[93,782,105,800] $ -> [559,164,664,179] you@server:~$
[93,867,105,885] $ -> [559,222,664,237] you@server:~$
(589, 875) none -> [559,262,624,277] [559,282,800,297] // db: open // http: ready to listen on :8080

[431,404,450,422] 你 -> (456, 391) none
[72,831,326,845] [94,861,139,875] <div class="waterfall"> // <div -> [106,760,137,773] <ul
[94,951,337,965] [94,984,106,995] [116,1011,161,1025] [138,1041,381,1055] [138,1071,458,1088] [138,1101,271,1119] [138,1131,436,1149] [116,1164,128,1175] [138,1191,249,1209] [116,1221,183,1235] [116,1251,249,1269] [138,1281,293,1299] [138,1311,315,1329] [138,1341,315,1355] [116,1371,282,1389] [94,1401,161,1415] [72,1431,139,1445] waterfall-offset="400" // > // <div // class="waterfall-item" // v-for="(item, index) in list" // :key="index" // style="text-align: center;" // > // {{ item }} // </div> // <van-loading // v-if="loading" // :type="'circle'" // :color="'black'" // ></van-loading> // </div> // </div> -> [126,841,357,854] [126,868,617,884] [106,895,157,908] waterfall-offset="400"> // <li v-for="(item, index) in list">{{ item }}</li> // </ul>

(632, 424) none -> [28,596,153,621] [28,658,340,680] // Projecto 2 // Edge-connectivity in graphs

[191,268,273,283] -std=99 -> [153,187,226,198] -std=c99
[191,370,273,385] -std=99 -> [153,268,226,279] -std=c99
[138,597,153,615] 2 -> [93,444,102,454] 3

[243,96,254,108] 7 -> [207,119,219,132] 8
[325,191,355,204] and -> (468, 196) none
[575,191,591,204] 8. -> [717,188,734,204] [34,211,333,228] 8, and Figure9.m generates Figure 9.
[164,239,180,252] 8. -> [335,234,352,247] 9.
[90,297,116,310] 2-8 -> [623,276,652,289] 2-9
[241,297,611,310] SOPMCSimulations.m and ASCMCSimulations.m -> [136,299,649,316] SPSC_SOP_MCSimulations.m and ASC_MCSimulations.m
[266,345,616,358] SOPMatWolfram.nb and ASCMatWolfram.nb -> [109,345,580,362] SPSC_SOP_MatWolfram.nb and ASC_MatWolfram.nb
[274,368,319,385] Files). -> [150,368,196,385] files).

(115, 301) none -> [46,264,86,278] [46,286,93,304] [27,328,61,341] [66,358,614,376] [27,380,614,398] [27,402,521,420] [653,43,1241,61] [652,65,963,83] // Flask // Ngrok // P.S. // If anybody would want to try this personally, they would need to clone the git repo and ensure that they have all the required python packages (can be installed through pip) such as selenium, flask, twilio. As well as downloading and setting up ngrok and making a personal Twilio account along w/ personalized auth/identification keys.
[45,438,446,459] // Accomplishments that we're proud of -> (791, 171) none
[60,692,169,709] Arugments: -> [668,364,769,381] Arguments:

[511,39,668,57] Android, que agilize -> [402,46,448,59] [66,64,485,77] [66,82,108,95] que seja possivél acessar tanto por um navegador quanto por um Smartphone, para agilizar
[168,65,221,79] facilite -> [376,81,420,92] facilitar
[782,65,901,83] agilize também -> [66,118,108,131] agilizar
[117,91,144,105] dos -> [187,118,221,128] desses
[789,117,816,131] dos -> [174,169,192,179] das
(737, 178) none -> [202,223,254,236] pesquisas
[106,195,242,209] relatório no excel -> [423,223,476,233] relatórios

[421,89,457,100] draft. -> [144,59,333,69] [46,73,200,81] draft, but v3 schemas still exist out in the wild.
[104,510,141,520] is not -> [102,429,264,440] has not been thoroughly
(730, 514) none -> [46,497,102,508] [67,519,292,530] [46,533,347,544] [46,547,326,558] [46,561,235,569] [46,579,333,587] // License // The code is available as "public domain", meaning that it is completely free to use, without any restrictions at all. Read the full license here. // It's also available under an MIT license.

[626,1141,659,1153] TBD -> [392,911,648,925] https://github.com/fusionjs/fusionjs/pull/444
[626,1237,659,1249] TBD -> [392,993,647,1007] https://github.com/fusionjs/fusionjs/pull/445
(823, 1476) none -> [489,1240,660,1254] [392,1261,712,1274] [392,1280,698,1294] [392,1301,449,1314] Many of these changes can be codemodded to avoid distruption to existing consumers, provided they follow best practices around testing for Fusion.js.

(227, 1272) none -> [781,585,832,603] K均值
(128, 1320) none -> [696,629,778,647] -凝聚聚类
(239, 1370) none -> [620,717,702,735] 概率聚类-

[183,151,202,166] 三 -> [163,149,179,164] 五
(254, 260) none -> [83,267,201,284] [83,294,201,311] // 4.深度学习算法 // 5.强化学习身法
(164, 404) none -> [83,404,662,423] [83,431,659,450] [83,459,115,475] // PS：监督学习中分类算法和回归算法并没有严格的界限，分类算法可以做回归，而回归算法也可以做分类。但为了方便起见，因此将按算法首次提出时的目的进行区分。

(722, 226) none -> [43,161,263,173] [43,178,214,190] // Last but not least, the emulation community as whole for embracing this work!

■ ■ ■ ■

= TASK STATEMENT =
Give again, word for word, the lines of the listing, starting at its first line and ending with the line containing "[241,297,611,310] SOPMCSimulations.m and".

= SOLUTION FOR THIS TASK =
[93,782,105,800] $ -> [559,164,664,179] you@server:~$
[93,867,105,885] $ -> [559,222,664,237] you@server:~$
(589, 875) none -> [559,262,624,277] [559,282,800,297] // db: open // http: ready to listen on :8080

[431,404,450,422] 你 -> (456, 391) none
[72,831,326,845] [94,861,139,875] <div class="waterfall"> // <div -> [106,760,137,773] <ul
[94,951,337,965] [94,984,106,995] [116,1011,161,1025] [138,1041,381,1055] [138,1071,458,1088] [138,1101,271,1119] [138,1131,436,1149] [116,1164,128,1175] [138,1191,249,1209] [116,1221,183,1235] [116,1251,249,1269] [138,1281,293,1299] [138,1311,315,1329] [138,1341,315,1355] [116,1371,282,1389] [94,1401,161,1415] [72,1431,139,1445] waterfall-offset="400" // > // <div // class="waterfall-item" // v-for="(item, index) in list" // :key="index" // style="text-align: center;" // > // {{ item }} // </div> // <van-loading // v-if="loading" // :type="'circle'" // :color="'black'" // ></van-loading> // </div> // </div> -> [126,841,357,854] [126,868,617,884] [106,895,157,908] waterfall-offset="400"> // <li v-for="(item, index) in list">{{ item }}</li> // </ul>

(632, 424) none -> [28,596,153,621] [28,658,340,680] // Projecto 2 // Edge-connectivity in graphs

[191,268,273,283] -std=99 -> [153,187,226,198] -std=c99
[191,370,273,385] -std=99 -> [153,268,226,279] -std=c99
[138,597,153,615] 2 -> [93,444,102,454] 3

[243,96,254,108] 7 -> [207,119,219,132] 8
[325,191,355,204] and -> (468, 196) none
[575,191,591,204] 8. -> [717,188,734,204] [34,211,333,228] 8, and Figure9.m generates Figure 9.
[164,239,180,252] 8. -> [335,234,352,247] 9.
[90,297,116,310] 2-8 -> [623,276,652,289] 2-9
[241,297,611,310] SOPMCSimulations.m and ASCMCSimulations.m -> [136,299,649,316] SPSC_SOP_MCSimulations.m and ASC_MCSimulations.m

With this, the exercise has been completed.